[Structured diff data]

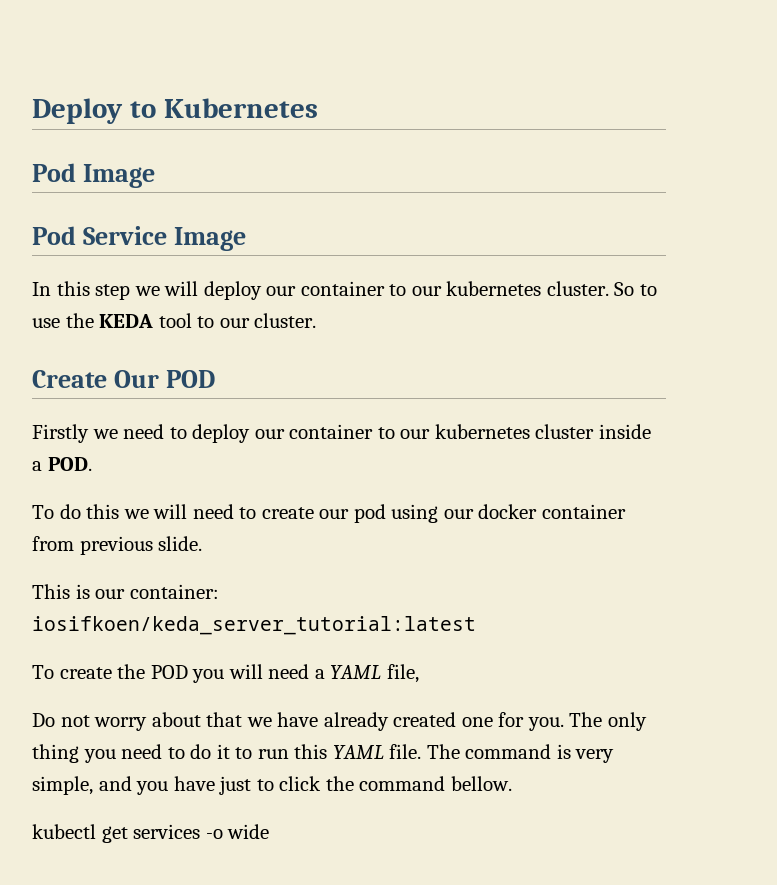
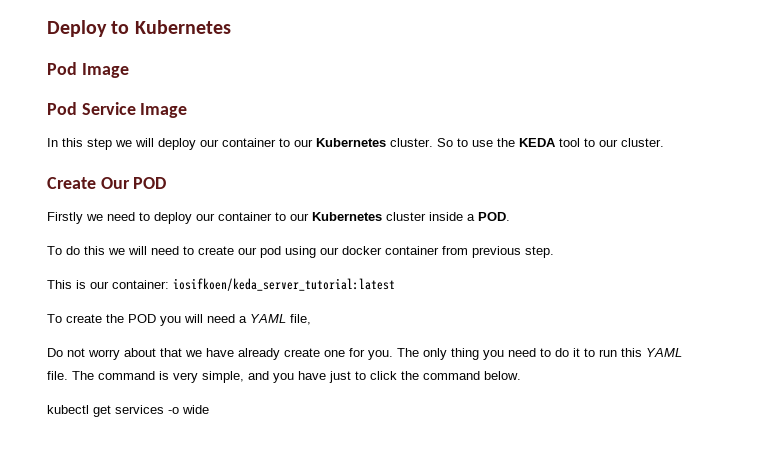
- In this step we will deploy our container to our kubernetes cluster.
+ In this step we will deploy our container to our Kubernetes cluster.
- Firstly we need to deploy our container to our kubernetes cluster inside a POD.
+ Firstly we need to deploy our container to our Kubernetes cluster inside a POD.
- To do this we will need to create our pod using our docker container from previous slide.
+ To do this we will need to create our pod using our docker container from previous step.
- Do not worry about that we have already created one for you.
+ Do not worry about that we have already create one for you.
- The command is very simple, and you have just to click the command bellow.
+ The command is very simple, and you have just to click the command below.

---

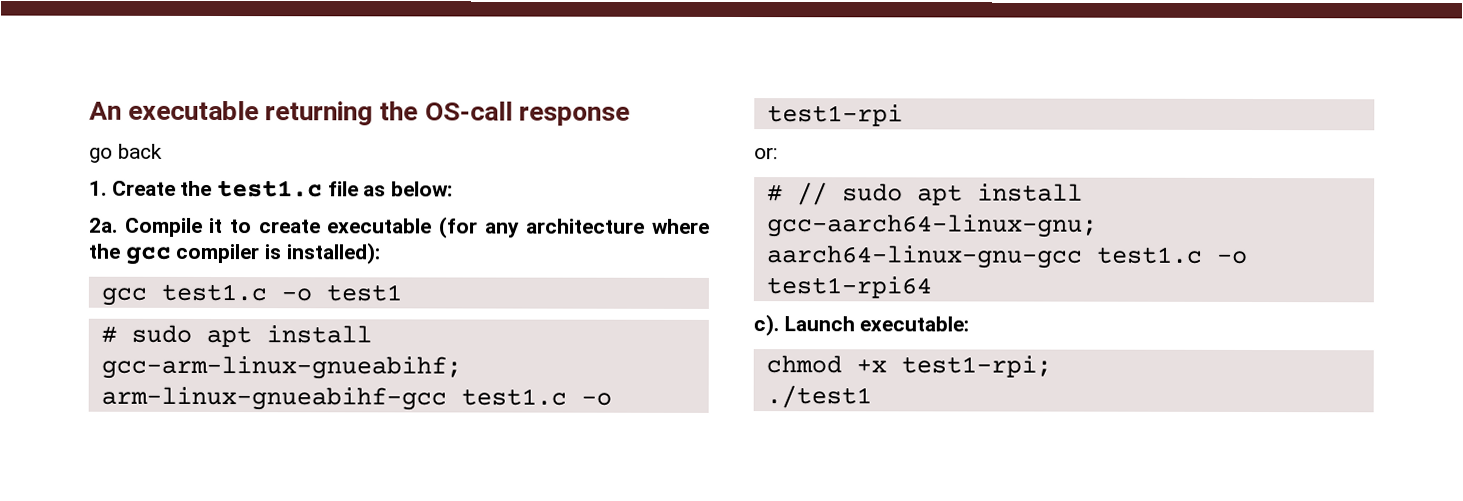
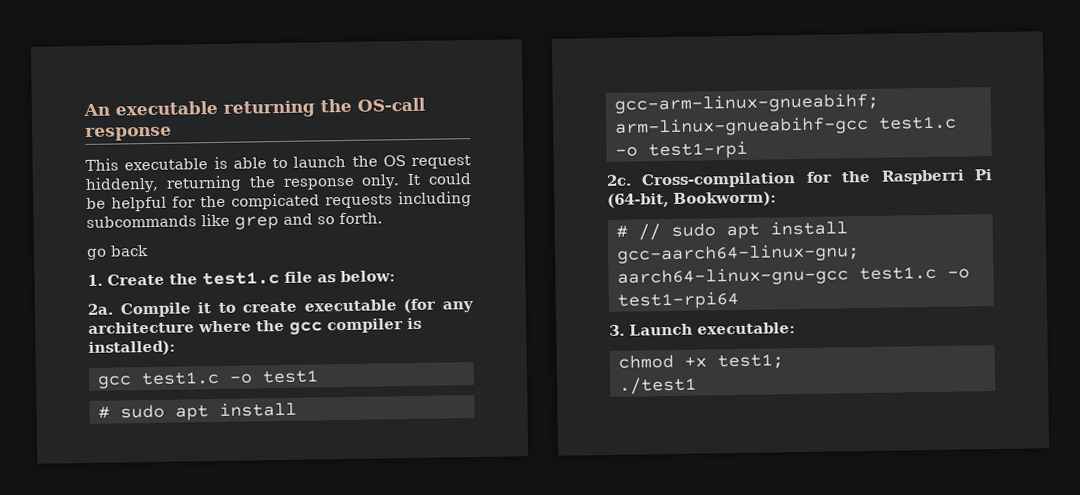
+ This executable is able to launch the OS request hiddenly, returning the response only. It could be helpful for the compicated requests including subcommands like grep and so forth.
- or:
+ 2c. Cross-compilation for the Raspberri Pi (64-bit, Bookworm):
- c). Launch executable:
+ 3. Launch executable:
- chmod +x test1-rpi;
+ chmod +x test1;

---

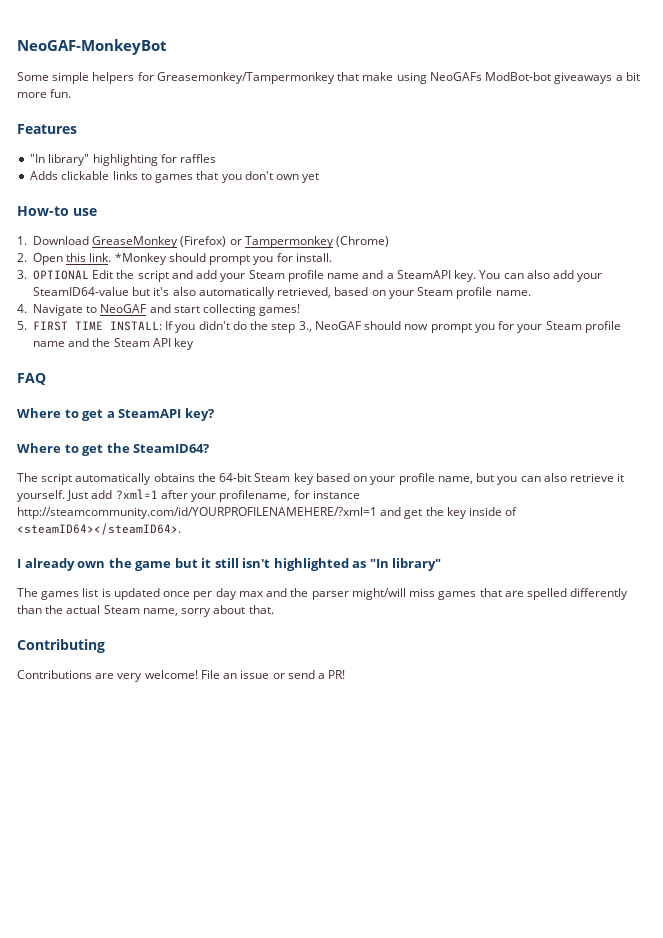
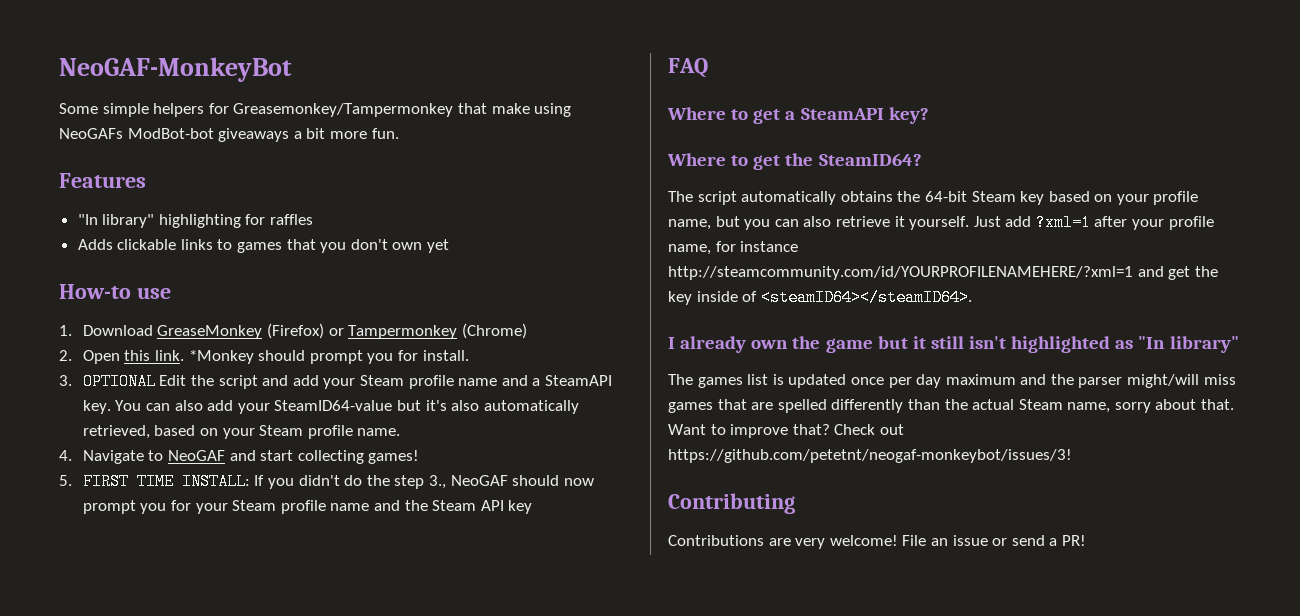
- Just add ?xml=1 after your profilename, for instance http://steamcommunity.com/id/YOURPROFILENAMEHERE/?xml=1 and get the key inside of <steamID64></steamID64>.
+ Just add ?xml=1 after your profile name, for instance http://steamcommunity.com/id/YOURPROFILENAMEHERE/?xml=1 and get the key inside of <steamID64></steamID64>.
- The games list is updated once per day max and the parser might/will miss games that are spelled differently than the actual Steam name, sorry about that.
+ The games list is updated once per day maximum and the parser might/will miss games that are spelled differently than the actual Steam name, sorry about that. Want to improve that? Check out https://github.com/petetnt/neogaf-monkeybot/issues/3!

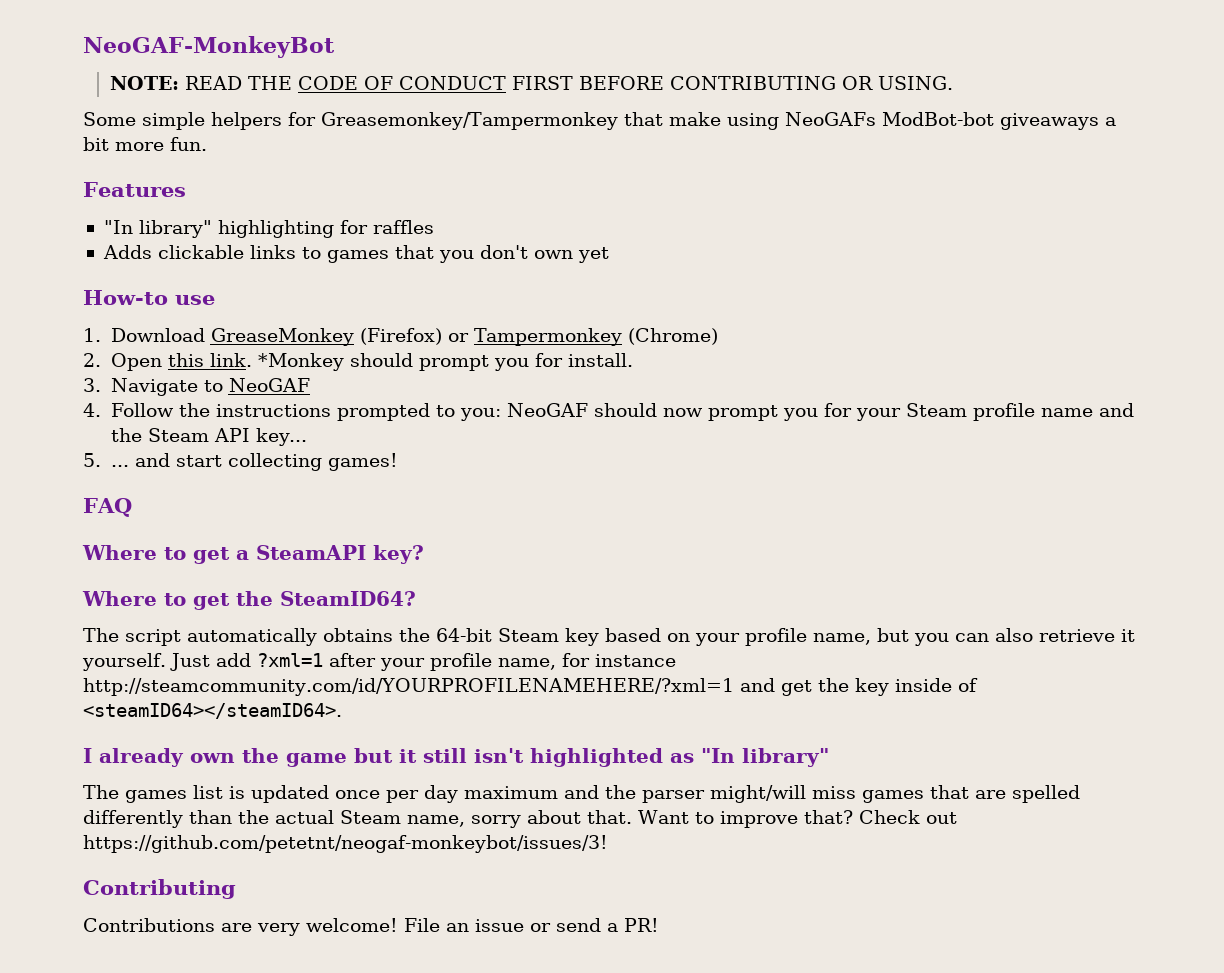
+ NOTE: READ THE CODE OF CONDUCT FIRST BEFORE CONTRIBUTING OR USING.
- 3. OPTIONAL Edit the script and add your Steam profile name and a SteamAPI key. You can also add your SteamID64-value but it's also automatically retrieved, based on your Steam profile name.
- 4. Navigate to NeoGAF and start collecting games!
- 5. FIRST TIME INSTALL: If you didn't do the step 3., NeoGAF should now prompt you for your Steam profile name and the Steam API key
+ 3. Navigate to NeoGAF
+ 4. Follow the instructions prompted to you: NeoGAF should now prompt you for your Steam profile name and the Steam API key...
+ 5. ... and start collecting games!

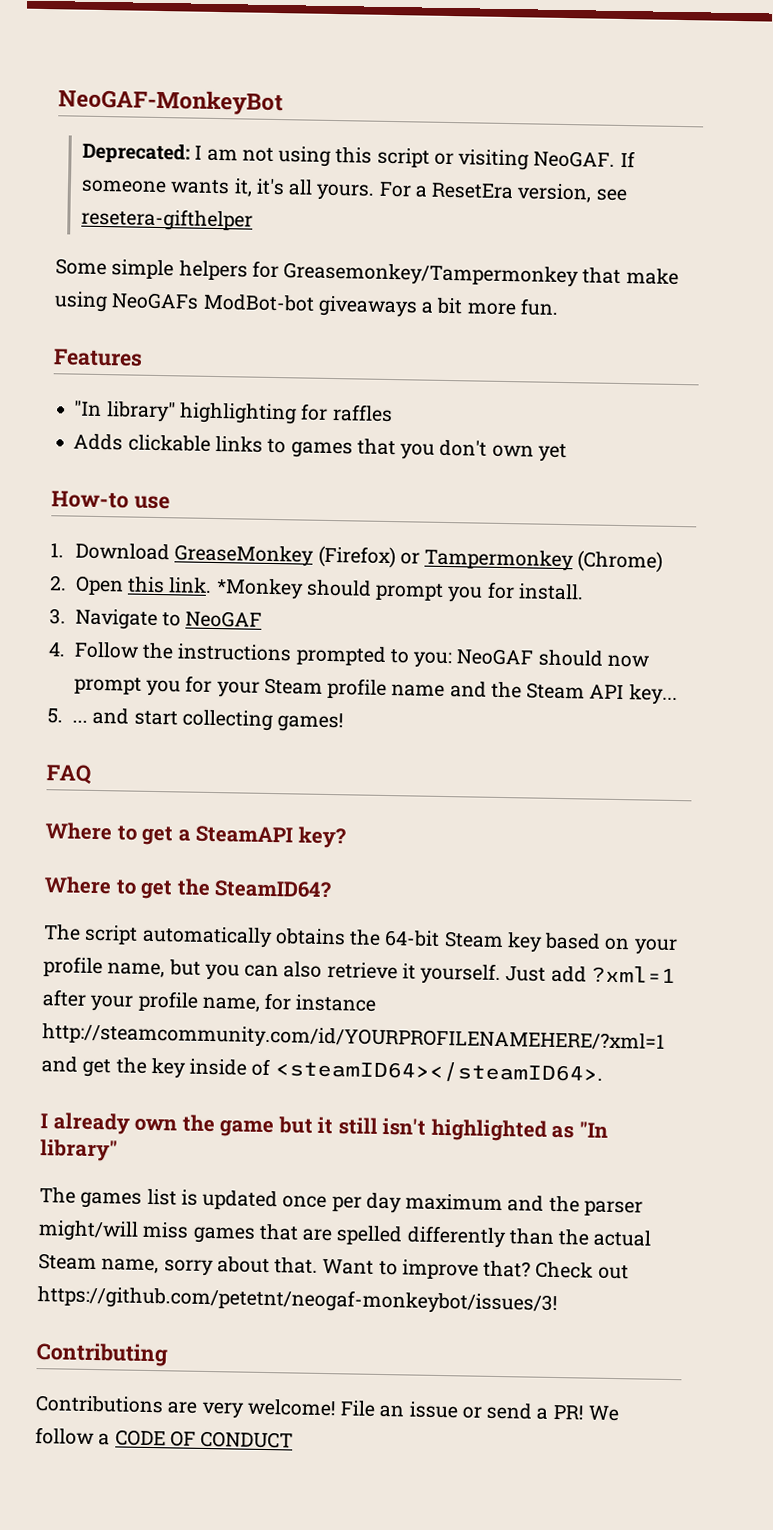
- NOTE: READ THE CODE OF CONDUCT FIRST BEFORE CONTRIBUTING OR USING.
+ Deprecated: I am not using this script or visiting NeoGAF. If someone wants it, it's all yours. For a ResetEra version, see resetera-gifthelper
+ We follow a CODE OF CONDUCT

Exercise goal ->
Leaving every picture aside, reproduce exactly the lines above from the one with "5. ... and start collecting games!" up to and including the one with "a CODE OF CONDUCT", and no others.

Solution to this exercise ->
+ 5. ... and start collecting games!

- NOTE: READ THE CODE OF CONDUCT FIRST BEFORE CONTRIBUTING OR USING.
+ Deprecated: I am not using this script or visiting NeoGAF. If someone wants it, it's all yours. For a ResetEra version, see resetera-gifthelper
+ We follow a CODE OF CONDUCT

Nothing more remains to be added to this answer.